▶ _ACTION ITEM_
Within the entries below, find the portion that opens with the line containing "Barish Aluminum Router: none" and closes with the line containing "total: 60374.23 -> 68562.39". Retype that portion exactly and only.

▶ _RECORDS TO USE_
[Start of section]
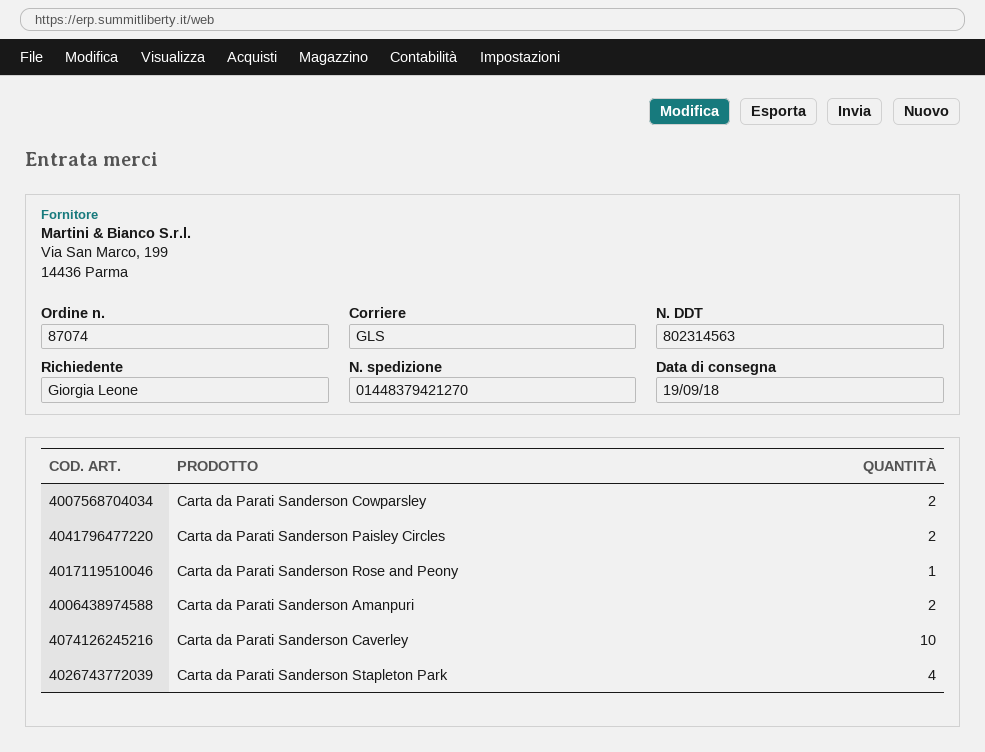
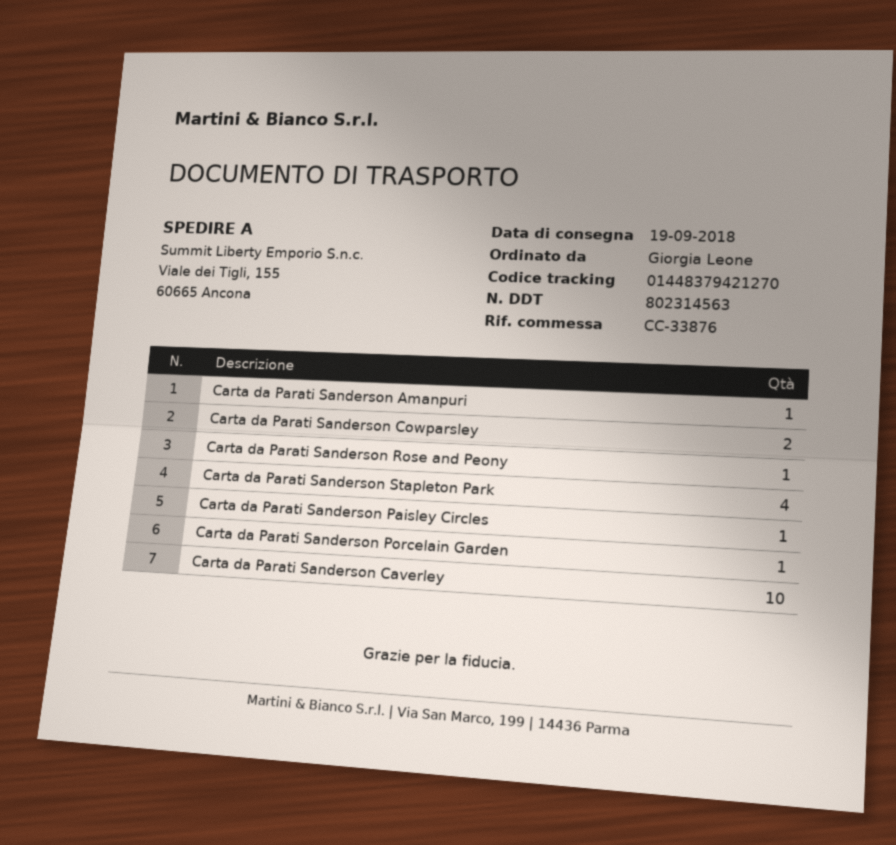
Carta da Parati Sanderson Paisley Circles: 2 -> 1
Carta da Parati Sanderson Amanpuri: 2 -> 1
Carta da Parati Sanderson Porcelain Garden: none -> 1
[End of section]
[Start of section]
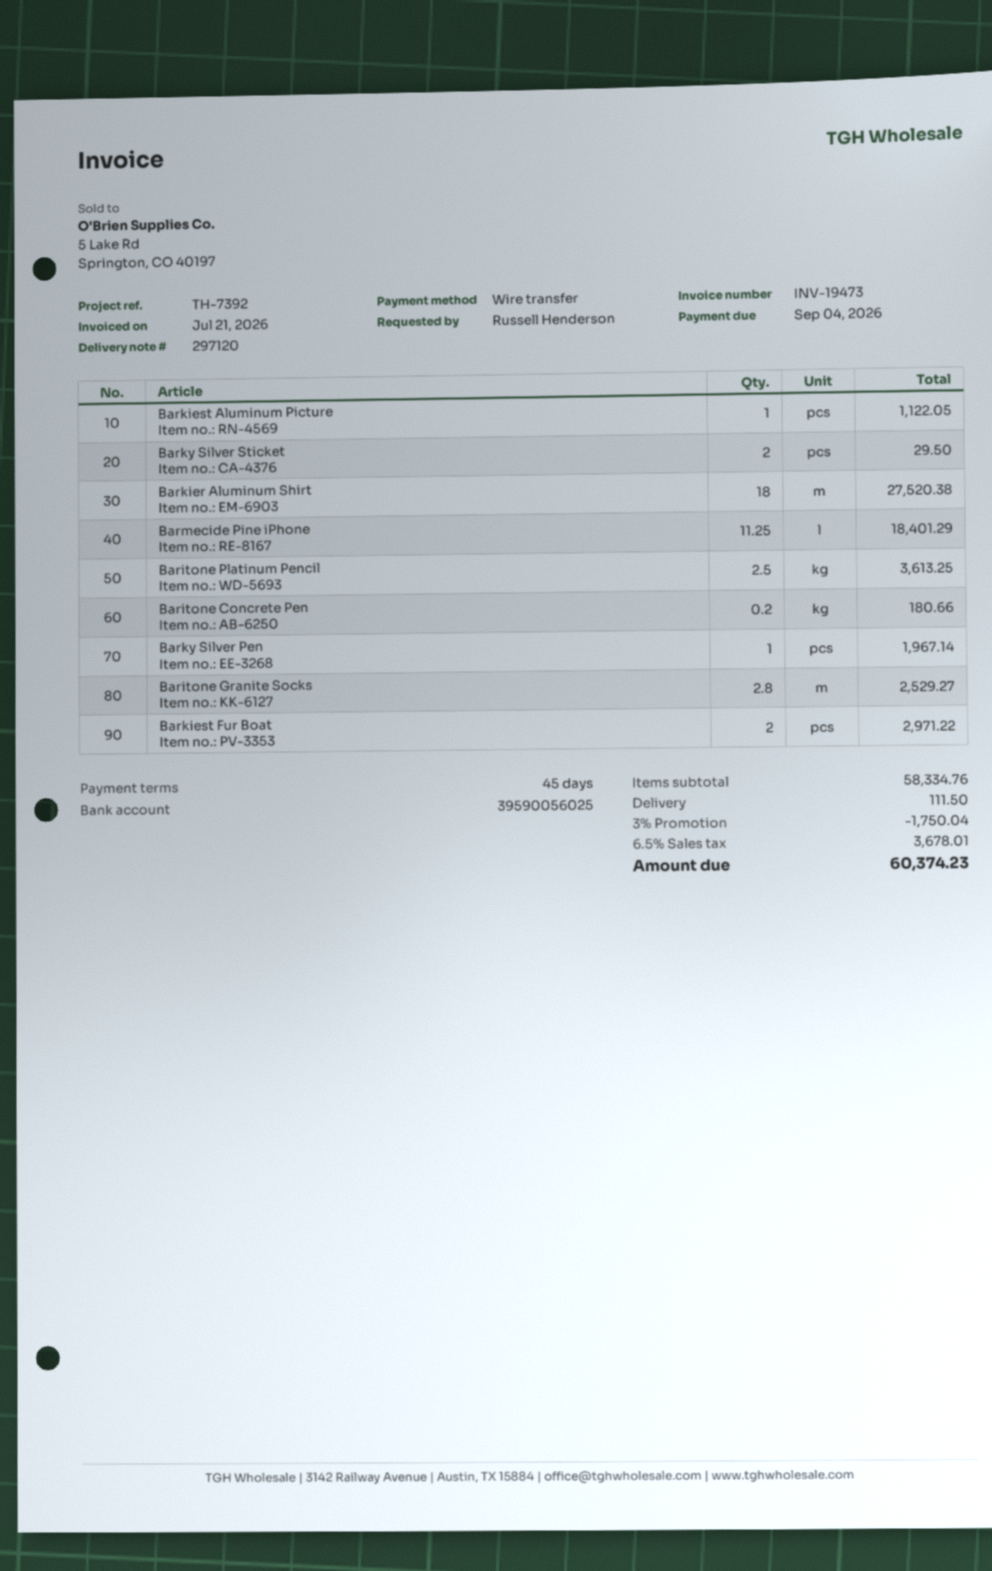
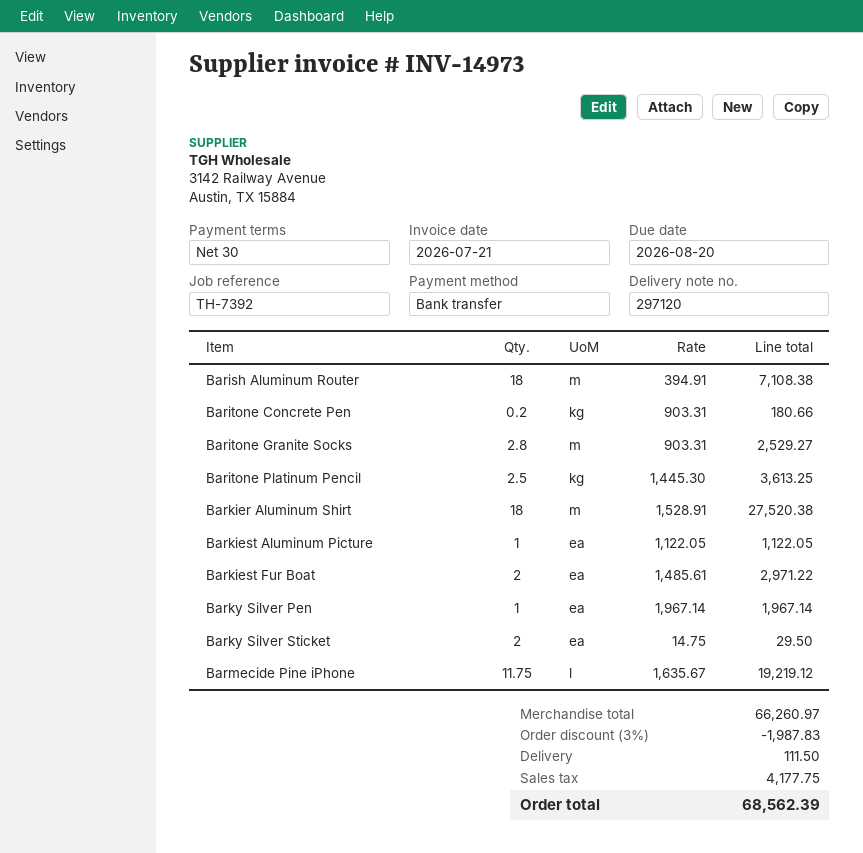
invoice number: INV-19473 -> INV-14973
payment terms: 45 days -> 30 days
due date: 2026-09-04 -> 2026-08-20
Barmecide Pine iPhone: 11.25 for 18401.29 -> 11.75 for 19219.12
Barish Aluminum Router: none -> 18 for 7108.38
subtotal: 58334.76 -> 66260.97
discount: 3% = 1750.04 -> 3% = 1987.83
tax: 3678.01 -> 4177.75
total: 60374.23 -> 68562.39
[End of section]
[Start of section]
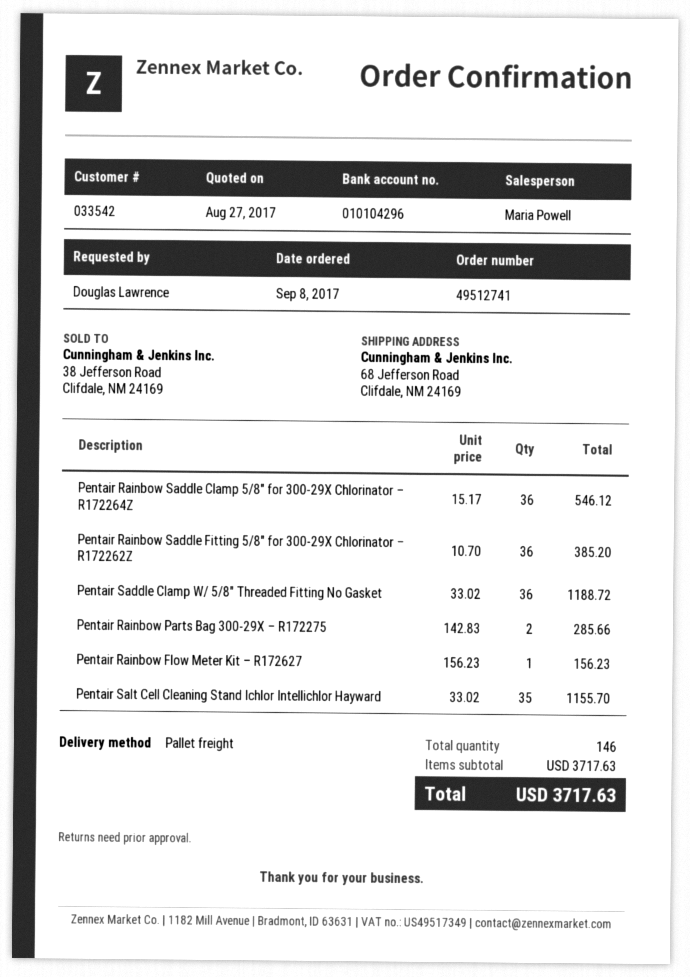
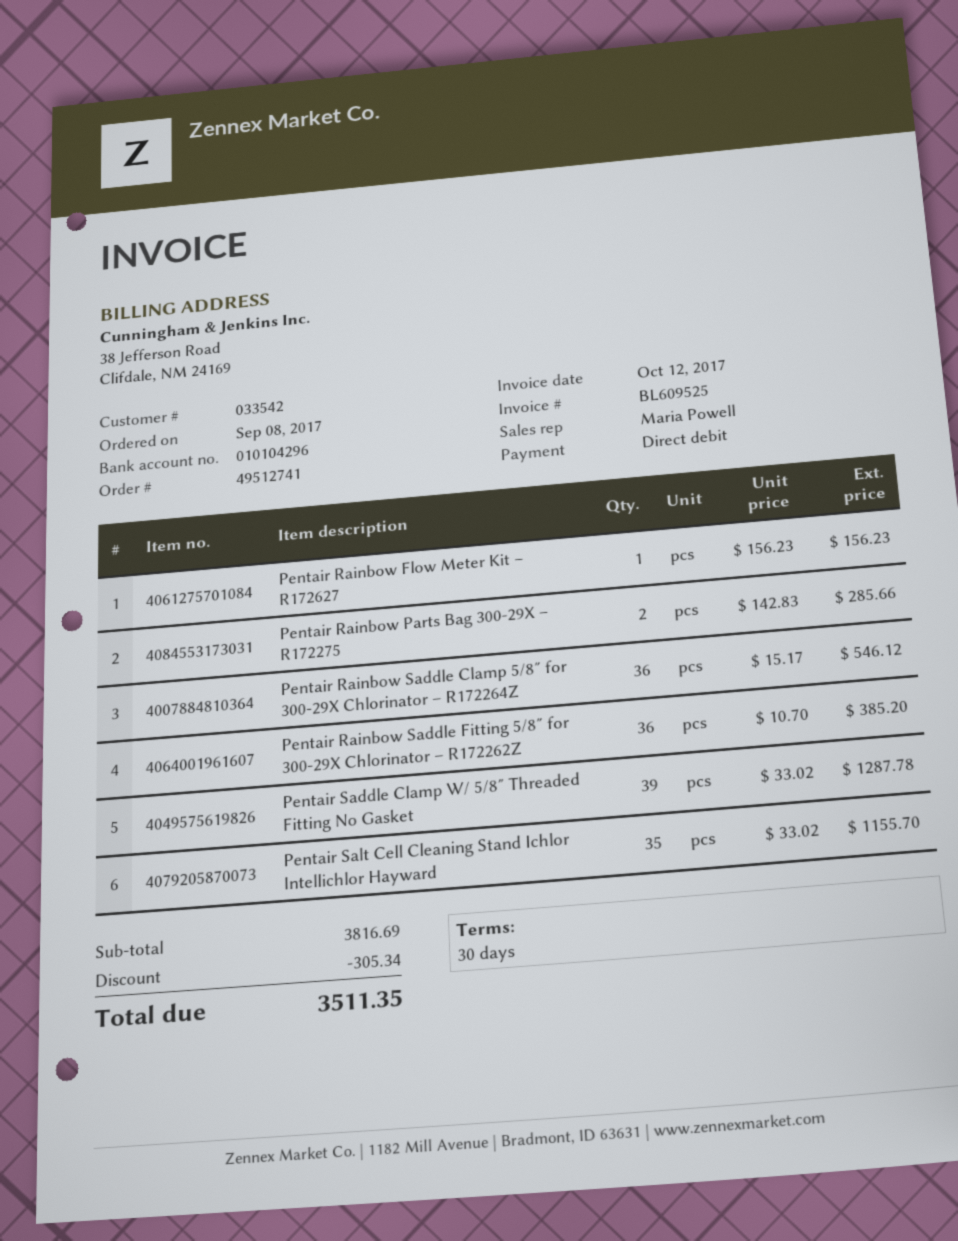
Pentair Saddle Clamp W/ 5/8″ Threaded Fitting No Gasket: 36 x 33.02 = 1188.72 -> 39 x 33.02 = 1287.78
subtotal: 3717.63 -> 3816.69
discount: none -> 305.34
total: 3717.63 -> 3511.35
[End of section]
▶ _RESPONSE BOX_
Barish Aluminum Router: none -> 18 for 7108.38
subtotal: 58334.76 -> 66260.97
discount: 3% = 1750.04 -> 3% = 1987.83
tax: 3678.01 -> 4177.75
total: 60374.23 -> 68562.39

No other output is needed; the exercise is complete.